Page 2: Back Titration Calculations

This page focuses on back titration step by step examples and calculations, a crucial technique in A Level Chemistry Amount of Substance analysis.

The page begins by explaining the concept of back titration, which is used when a substance doesn't react directly with a standard solution or when the end point is difficult to detect.

Definition: Back titration involves adding an excess of known concentration to a sample, then titrating the excess with another standard solution.

A detailed example is provided, involving the analysis of impure calcium carbonate (CaCO₃) using hydrochloric acid (HCl) and sodium hydroxide (NaOH).

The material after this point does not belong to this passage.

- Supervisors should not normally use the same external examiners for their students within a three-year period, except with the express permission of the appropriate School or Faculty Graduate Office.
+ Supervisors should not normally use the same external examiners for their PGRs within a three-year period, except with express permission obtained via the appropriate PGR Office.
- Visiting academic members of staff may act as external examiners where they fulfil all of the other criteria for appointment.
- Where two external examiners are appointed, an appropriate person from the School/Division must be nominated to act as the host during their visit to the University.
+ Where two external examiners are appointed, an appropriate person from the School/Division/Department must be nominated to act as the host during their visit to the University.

Example: 50cm³ of 0.5M HCl is added to 1.39g of impure CaCO₃, diluted to 250cm³, and 25cm³ of this solution is titrated against 0.1M NaOH.

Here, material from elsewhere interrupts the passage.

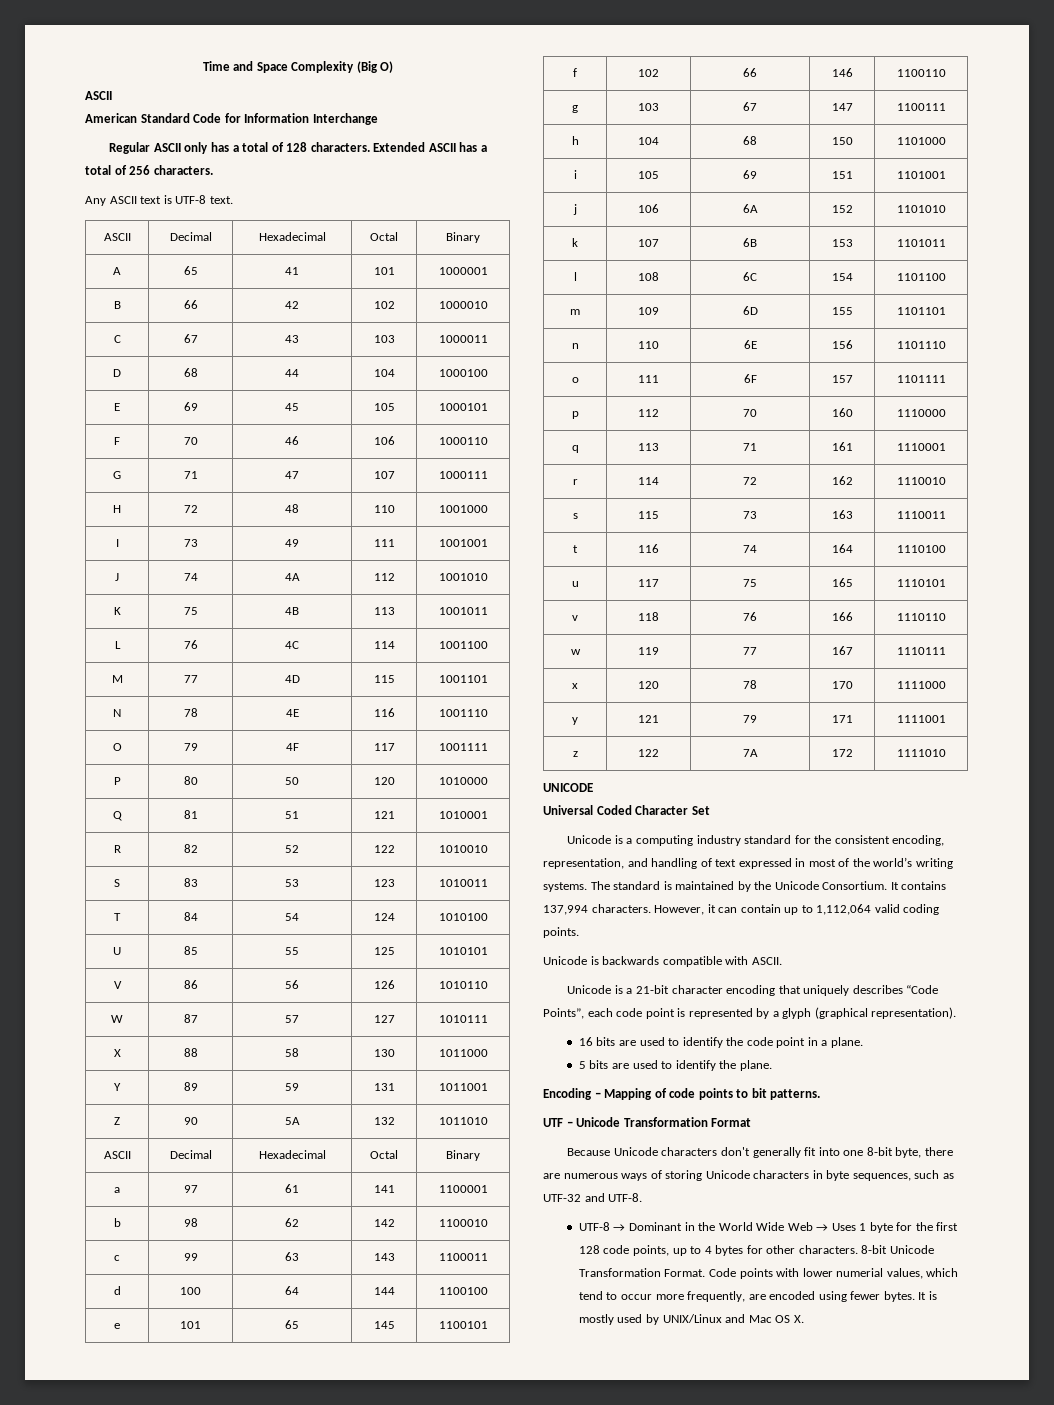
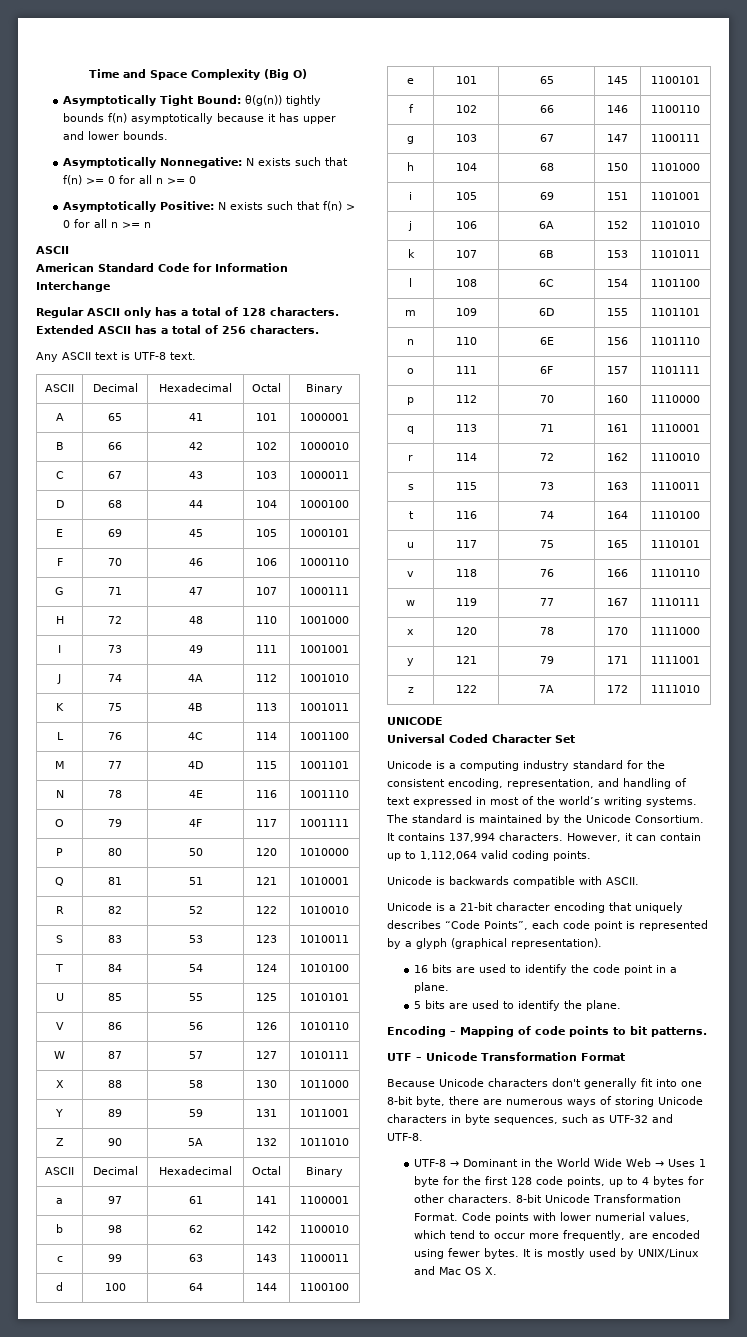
+ Asymptotically Tight Bound: θ(g(n)) tightly bounds f(n) asymptotically because it has upper and lower bounds.
+ Asymptotically Nonnegative: N exists such that f(n) >= 0 for all n >= 0
+ Asymptotically Positive: N exists such that f(n) > 0 for all n >= n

The page walks through the step-by-step calculation process, including:

1. Calculating the initial moles of HCl
2. Determining the moles of NaOH used in the titration
3. Calculating the moles of excess HCl
4. Finding the moles of HCl that reacted with CaCO₃
5. Calculating the moles and mass of pure CaCO₃
6. Determining the percentage purity of the CaCO₃ sample

Highlight: The key to successful back titration calculations is carefully tracking the moles of each substance at each step of the process.

The page concludes by emphasizing the similarity between percentage purity calculations and percentage yield calculations, reinforcing the interconnectedness of various A Level Chemistry Amount of Substance concepts.

Vocabulary: Percentage purity is calculated by dividing the mass of pure substance by the total mass of the sample and multiplying by 100.

Page 1: Amount of Substance Calculations

This page covers fundamental A Level Chemistry Amount of Substance equations and calculations essential for understanding stoichiometry and chemical reactions.

The page begins by introducing key equations for calculating moles, including the relationship between moles, mass, and relative molecular mass (Mr). It also presents the equation for calculating moles using volume and concentration.

Definition: Moles represent the amount of substance and can be calculated using mass, volume, or concentration.

The page then delves into more complex calculations, including determining empirical formulas, which represent the simplest whole number ratio of atoms in a compound.

Example: For potassium carbonate (K₂CO₃), the empirical formula is determined by finding the ratio of moles of each element.

The concept of water of crystallization is introduced, using magnesium sulfate (MgSO₄·xH₂O) as an example. Students learn how to calculate the number of water molecules (x) in hydrated compounds.

Highlight: Understanding water of crystallization is crucial for accurately representing hydrated compounds in chemical formulas.

The page also covers calculations involving gases at room temperature and pressure (RTP), introducing the ideal gas law $PV = nRT$ and its applications.

Vocabulary: RTP refers to standard conditions where temperature is 25°C (298K) and pressure is 101 kPa.

Finally, the page explains percentage yield and atom economy calculations, which are important for assessing the efficiency of chemical reactions.

Example: Percentage yield is calculated by dividing the actual amount of product by the theoretical amount and multiplying by 100.